The cleft palate occurs when the baby is born with the roof of the mouth open, forming a cleft there. Most of the time, the cleft palate is accompanied by the cleft lip, which corresponds to the opening of the lips, which can reach the nose.
These changes in the face can cause complications for the baby, including feeding, that can lead to malnutrition, anemia, aspiration pneumonia, and even frequent infections. For these reasons, every baby born with a cleft palate or cleft lip should have surgery to reconstruct the tissues of the mouth, even during the first year of life.
- Surgery can close the lip and palate.
- And the baby fully recovers within a few weeks of the operation.
- Without complications in the growth and feeding of the teeth.
Cleft lip and palate are caused by a fetal malformation that occurs when both sides of the face are found, around 16 weeks gestation. Its causes are not properly known, but it is known that there is an increased risk when the mother does not perform prenatal care properly or when:
However, a healthy woman who has done prenatal care correctly can also have a baby with such cracks in her face and that’s why her causes are not fully known.
When your doctor verifies that your baby has cleft lip and palate, he or she may look for patau syndrome, because in half of cases they have this type of change in the face. Your doctor will also examine the functioning of your heart, as it can also be altered, as well as the ear, which is more likely to accumulate secretions, increasing the risk of ear infection.
Your doctor may diagnose that your baby has cleft lip and/or palate by morphological ultrasound in the second trimester of pregnancy, starting at week 14, also by 3D ultrasound or at birth.
After birth, the child must be accompanied by a pediatrician, an otolaryngologist and a dentist as the cleft palate may compromise the birth of the teeth and cleft lip usually interfere with breastfeeding, although the baby may take the bottle.
Cleft lip treatment is done by plastic surgery that can be performed when the baby is 3 months old or after this period at any stage of life. In case of cleft palate, surgery is not indicated until after 1 year.
Surgery is quick and relatively simple and can yield excellent results. In order for the plastic surgeon to perform surgery, the baby must be more than 3 months old and not have anemia, in addition to being healthy. Understand how surgery and care is done after the procedure.
Breastfeeding is always recommended because it is an important link between the mother and the child and although it is difficult to breastfeed, since the vacuum is not formed and therefore the baby cannot suck the milk, it is important to offer the breast for about 15 minutes in each breast. , before giving the bottle.
To facilitate milk flow, the mother should hold the chest by pressing behind the areola so that the milk can come out with less suction. The best position to breastfeed this baby is standing or slightly inclined, avoiding leaving the baby completely lying on his or her arm or in bed to breastfeed as this increases the risk of suffocation.
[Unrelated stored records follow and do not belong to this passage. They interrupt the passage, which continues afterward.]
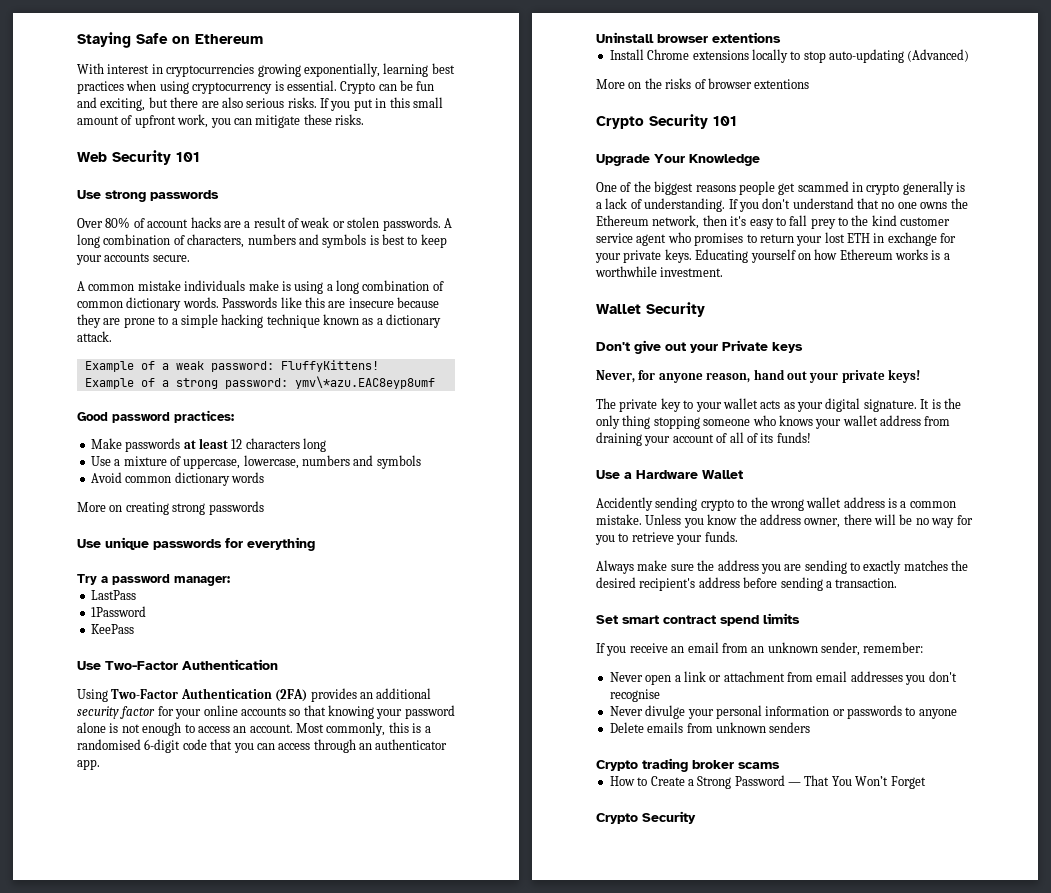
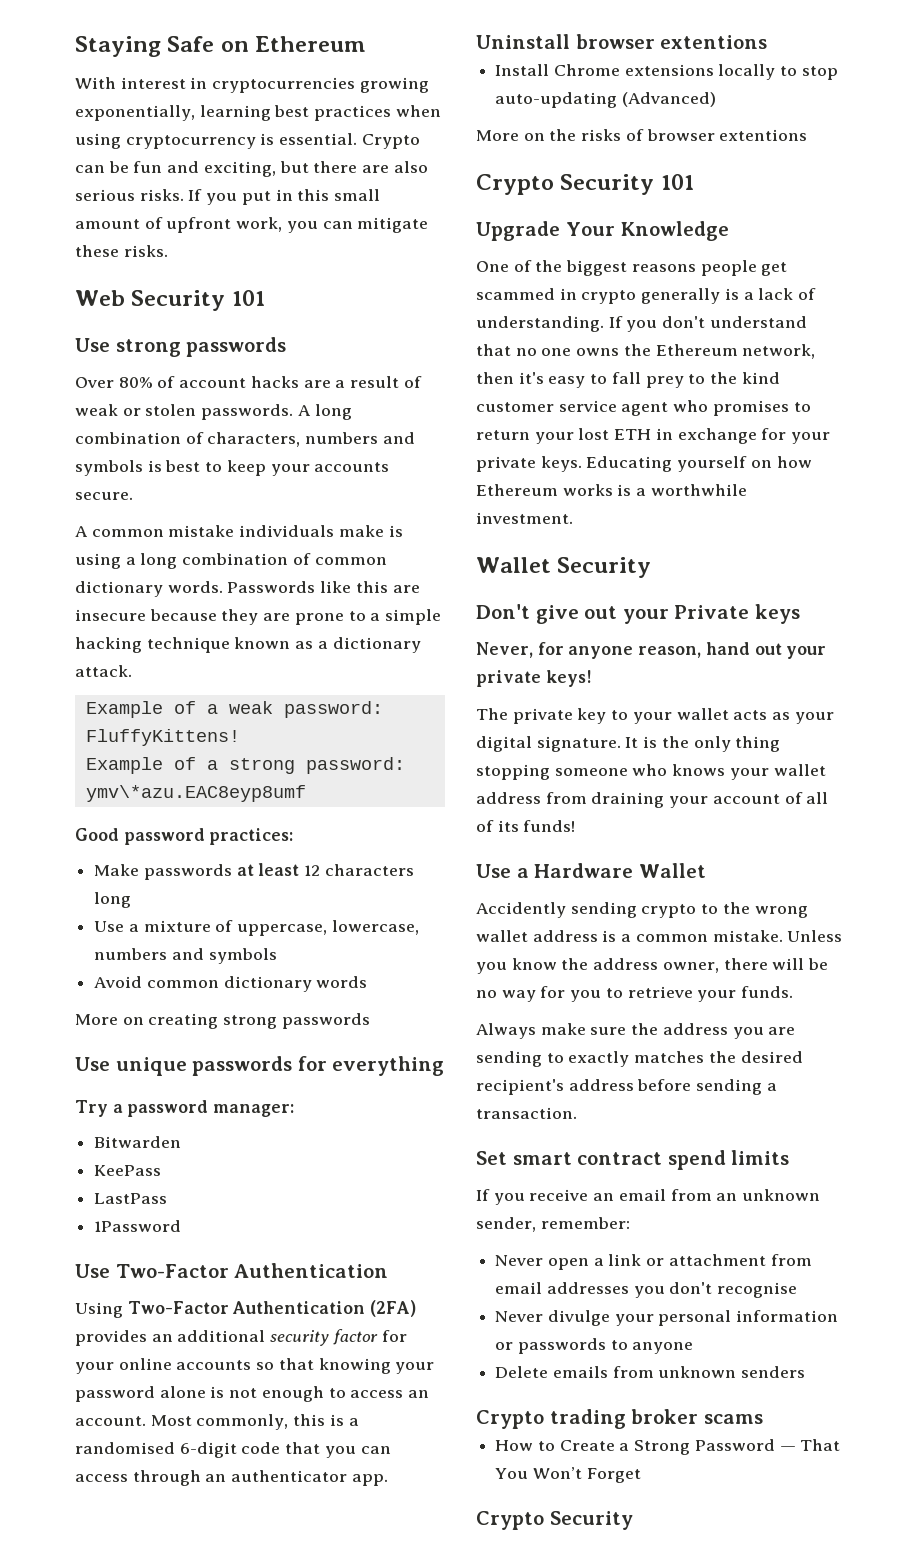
+ Bitwarden
+ KeePass
- KeePass

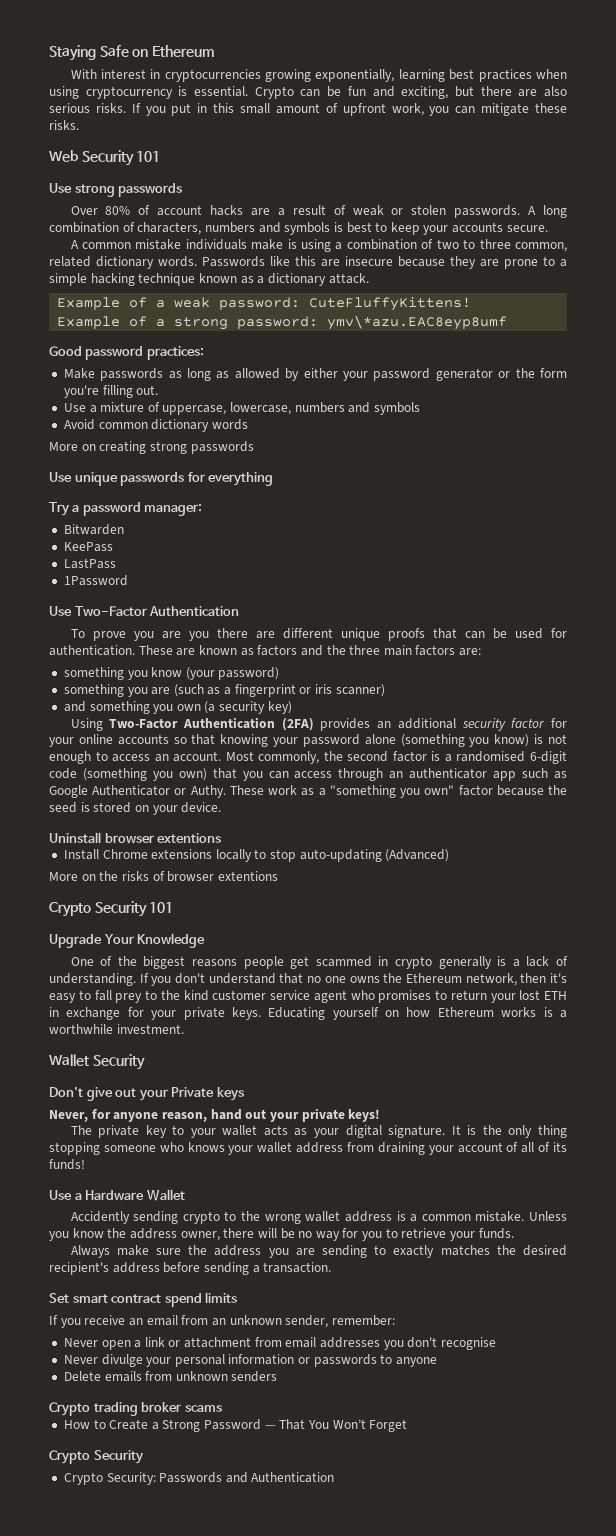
- A common mistake individuals make is using a long combination of common dictionary words.
+ A common mistake individuals make is using a combination of two to three common, related dictionary words.
- Example of a weak password: FluffyKittens!
+ Example of a weak password: CuteFluffyKittens!
- Make passwords at least 12 characters long
+ Make passwords as long as allowed by either your password generator or the form you're filling out.
+ To prove you are you there are different unique proofs that can be used for authentication. These are known as factors and the three main factors are:
+ something you know (your password)
+ something you are (such as a fingerprint or iris scanner)
+ and something you own (a security key)
- Using Two-Factor Authentication (2FA) provides an additional security factor for your online accounts so that knowing your password alone is not enough to access an account.
+ Using Two-Factor Authentication (2FA) provides an additional security factor for your online accounts so that knowing your password alone (something you know) is not enough to access an account.
- Most commonly, this is a randomised 6-digit code that you can access through an authenticator app.
+ Most commonly, the second factor is a randomised 6-digit code (something you own) that you can access through an authenticator app such as Google Authenticator or Authy. These work as a "something you own" factor because the seed is stored on your device.
+ Crypto Security: Passwords and Authentication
If the mother cannot breastfeed the baby, the mother can remove the milk with a manual extractor and then give it to the baby in a bottle or cup because this milk has many more benefits for the baby than the formula, as there is less risk. ear infection and difficulty speaking.
The bottle does not have to be special since there is no specific one for this type of health problem, but it is more advisable to opt for the rounded nipple, which looks more like inside the mother, because the adjustment of the mouth is better. but another option is to offer the milk in the cup.
Before surgery, parents should take certain important precautions, such as:
In addition, it is important to keep the baby’s nose clean at all times, using a cotton swab soaked in a saline solution to remove dirt and secretions at least once a day.